Design For Scalability with NoSQL
There were times when technology companies used to have humble beginnings and had the opportunity to scale as they propelled to greatness.
But in this era of unicorns, technology startups can attract millions of users in no time. This highlights the need to design solutions for scalability from the start.
In this post, I will talk about some key challanges and solution approaches for design and implementation of a scalable solution.
Overview
The recipe of a scalable solution includes different ingredients like: compute infrastructure, memory, storage, technology selection, design and architecture until the implementation details.
However, in this post, I will mainly focus on one of the most important aspects, i.e., data storage and retrieval. Also, I will show how we can take advantage of NoSQL datastores to simplify our business logic and application code complexity.
Let's get an example of a Social Networking platform like Facebook that requires highly scalable solutions to accomodate millions of users and rich sets of features. We need to build a system where users can create profiles, connect with friends, create posts, and create notifications to stay updated with happenings in the network and find nearby friends or connections.
Data Storage and Retrieval
Traditionally, most people were using RDBMS (Relational Database Management Systems) for almost every situation. But in the current technological landscape, we have more than a few options to store and retrieve data efficiently. Now the challange is picking the right data storage option for a solution.

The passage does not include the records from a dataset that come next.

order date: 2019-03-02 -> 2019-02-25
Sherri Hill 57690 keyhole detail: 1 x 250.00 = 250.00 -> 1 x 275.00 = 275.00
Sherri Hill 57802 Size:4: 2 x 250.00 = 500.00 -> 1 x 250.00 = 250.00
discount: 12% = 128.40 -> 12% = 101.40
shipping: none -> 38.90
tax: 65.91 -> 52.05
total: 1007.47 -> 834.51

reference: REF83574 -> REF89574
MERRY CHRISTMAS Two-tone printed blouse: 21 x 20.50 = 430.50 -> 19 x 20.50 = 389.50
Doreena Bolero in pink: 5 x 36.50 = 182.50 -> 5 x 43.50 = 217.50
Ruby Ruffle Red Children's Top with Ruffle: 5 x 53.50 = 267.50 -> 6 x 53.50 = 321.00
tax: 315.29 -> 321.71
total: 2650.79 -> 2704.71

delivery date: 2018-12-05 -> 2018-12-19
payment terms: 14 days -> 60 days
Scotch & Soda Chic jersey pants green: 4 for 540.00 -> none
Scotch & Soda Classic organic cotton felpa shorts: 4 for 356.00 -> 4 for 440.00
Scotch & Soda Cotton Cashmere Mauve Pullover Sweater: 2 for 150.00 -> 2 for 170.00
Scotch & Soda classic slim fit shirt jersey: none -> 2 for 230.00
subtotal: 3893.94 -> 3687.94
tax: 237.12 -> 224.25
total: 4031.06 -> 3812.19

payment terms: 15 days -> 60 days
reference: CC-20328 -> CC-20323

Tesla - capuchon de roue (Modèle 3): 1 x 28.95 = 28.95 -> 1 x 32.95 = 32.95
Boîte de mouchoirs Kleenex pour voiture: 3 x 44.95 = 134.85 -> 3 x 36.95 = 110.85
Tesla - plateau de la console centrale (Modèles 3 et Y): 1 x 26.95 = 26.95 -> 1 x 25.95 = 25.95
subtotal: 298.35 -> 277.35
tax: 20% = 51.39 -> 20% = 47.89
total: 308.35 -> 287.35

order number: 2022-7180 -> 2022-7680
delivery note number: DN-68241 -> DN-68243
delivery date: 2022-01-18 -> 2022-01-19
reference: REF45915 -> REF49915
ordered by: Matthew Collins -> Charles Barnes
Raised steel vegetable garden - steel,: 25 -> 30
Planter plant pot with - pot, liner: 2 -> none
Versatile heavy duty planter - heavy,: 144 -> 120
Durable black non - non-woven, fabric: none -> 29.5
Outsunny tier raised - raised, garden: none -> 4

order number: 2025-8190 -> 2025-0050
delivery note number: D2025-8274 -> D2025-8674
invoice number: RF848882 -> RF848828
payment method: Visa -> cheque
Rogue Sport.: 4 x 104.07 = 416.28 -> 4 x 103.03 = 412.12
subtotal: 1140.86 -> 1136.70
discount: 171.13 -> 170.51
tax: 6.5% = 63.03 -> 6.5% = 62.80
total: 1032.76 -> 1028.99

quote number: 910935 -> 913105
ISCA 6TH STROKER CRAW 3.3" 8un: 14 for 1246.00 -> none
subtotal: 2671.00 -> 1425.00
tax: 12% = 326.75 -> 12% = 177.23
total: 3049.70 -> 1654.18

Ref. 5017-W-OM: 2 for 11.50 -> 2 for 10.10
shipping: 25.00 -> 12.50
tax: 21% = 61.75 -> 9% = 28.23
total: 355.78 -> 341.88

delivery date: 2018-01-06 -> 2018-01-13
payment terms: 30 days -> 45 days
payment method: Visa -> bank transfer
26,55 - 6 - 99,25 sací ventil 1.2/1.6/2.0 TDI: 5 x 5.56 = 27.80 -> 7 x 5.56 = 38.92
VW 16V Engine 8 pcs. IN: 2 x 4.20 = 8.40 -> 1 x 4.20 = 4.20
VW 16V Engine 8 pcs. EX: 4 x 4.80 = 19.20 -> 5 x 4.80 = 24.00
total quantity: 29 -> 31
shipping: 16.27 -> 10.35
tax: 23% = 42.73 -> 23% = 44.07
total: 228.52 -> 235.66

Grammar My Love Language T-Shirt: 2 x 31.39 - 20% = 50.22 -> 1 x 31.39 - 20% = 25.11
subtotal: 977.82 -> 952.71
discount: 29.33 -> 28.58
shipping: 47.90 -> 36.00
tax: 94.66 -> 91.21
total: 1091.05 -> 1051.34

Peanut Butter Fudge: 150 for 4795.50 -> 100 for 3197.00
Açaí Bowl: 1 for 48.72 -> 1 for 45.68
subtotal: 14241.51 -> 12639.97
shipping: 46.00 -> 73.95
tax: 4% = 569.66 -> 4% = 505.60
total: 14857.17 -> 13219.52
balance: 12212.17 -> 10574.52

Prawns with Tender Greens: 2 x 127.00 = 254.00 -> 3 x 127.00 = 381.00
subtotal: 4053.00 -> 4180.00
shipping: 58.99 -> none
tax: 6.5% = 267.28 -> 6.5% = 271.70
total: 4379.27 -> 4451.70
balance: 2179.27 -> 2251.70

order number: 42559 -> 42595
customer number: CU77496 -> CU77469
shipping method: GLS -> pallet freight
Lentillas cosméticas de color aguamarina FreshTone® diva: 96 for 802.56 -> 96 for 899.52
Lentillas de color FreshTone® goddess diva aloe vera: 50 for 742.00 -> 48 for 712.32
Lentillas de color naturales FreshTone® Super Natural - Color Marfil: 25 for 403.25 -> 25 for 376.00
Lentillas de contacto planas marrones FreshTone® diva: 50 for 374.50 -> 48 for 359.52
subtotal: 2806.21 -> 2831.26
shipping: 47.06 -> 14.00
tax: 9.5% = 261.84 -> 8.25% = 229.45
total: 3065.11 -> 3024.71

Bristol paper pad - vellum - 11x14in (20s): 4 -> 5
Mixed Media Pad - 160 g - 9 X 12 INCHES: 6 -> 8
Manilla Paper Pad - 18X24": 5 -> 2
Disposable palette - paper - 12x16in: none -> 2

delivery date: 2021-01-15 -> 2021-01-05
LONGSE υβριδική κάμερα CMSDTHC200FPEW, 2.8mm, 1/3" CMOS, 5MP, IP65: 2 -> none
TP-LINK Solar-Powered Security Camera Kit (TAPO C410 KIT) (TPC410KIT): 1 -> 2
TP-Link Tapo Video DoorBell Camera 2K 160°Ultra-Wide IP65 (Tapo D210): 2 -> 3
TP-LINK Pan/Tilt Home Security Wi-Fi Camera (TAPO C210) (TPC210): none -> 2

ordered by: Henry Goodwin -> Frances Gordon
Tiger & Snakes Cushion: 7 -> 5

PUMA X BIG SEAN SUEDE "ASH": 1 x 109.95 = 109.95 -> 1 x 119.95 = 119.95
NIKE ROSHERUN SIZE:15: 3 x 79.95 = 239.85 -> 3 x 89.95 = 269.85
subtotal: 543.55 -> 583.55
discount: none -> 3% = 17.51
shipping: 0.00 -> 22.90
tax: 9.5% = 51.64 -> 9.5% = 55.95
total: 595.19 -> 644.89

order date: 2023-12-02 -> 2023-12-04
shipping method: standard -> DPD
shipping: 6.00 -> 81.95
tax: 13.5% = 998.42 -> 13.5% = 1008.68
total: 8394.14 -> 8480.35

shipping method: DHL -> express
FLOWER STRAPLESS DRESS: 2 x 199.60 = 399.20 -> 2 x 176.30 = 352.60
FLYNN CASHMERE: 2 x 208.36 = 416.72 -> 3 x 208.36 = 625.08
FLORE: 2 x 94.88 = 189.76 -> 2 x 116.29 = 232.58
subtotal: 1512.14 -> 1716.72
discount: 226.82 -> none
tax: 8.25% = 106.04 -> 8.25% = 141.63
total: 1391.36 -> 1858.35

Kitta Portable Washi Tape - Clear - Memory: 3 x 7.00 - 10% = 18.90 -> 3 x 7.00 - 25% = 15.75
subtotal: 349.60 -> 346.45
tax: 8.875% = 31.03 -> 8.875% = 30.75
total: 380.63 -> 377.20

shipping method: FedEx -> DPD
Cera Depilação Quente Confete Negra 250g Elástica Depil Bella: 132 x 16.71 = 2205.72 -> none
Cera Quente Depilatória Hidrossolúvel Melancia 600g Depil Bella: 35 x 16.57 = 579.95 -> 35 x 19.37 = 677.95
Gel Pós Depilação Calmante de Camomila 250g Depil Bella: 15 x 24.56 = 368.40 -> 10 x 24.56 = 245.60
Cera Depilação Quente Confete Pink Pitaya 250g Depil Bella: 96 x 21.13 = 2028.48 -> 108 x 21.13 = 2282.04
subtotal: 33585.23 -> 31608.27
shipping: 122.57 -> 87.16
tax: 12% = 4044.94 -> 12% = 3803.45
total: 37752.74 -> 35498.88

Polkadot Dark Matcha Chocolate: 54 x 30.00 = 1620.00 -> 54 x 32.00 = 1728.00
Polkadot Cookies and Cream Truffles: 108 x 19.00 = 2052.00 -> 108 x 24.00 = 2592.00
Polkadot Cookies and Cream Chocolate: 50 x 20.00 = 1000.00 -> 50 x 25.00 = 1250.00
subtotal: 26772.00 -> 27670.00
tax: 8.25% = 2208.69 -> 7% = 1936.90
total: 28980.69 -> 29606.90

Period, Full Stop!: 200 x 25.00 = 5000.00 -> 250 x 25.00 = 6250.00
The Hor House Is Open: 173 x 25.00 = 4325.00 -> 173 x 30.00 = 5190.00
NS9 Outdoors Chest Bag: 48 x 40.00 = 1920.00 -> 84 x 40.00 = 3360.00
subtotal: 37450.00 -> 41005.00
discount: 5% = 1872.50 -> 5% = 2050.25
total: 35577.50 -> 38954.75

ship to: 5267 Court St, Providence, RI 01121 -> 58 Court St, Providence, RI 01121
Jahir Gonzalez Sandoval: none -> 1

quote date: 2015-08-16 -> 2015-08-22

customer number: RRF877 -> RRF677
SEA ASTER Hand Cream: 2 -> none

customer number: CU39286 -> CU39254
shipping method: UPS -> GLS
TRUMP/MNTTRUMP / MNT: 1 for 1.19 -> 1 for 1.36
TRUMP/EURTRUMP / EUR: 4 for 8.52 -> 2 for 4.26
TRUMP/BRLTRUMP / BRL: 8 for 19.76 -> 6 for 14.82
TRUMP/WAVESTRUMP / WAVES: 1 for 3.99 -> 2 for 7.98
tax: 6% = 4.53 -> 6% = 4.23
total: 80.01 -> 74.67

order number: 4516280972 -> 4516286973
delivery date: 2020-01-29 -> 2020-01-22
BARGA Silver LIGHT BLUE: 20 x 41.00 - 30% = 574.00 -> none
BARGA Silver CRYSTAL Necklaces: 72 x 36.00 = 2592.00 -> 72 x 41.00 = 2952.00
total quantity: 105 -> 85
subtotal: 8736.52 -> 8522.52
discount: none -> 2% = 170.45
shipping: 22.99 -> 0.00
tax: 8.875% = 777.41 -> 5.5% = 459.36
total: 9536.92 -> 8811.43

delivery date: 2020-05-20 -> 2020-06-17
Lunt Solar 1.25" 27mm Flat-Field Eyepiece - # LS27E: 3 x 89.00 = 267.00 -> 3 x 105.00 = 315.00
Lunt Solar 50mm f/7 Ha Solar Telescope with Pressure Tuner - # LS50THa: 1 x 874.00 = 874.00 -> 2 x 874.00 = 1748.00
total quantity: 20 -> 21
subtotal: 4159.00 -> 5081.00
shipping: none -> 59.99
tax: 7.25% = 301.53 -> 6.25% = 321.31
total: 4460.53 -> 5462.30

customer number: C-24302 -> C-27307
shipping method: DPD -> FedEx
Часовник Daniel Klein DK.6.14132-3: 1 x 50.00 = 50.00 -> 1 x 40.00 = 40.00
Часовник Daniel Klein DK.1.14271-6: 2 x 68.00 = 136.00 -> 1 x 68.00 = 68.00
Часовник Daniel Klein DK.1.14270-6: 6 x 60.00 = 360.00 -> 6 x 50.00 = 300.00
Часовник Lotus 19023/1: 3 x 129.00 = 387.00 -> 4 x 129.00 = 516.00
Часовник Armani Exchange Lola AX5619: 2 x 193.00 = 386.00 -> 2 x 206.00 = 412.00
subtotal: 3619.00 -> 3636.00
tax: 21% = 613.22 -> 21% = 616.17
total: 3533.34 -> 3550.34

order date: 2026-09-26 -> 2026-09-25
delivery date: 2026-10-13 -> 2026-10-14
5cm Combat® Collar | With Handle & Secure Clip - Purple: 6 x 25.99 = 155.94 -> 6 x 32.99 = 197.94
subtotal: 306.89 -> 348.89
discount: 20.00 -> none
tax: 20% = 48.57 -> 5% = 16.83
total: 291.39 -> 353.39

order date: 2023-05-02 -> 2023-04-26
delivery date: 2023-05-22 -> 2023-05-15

There are different categories of NoSQL databases, including: Key-Value Stores, Document Stores, Column Family Stores, Graph Stores, and more. Every NoSQL database has its own use case where it performs best. So it is very important to select the right database for the job.
We have many features in our example social network platform, and every feature has its own data storage and retrieval needs. Instead of selecting a single database solution for the whole system, we will use right database for job.
Technology Selection and Data Modeling
So the first step is selecting the right database and data model for each area of the social network. For this, we need to understand the true nature of data invovled in each scenario and then evaluate data storage and access patterns to define most suitable data model.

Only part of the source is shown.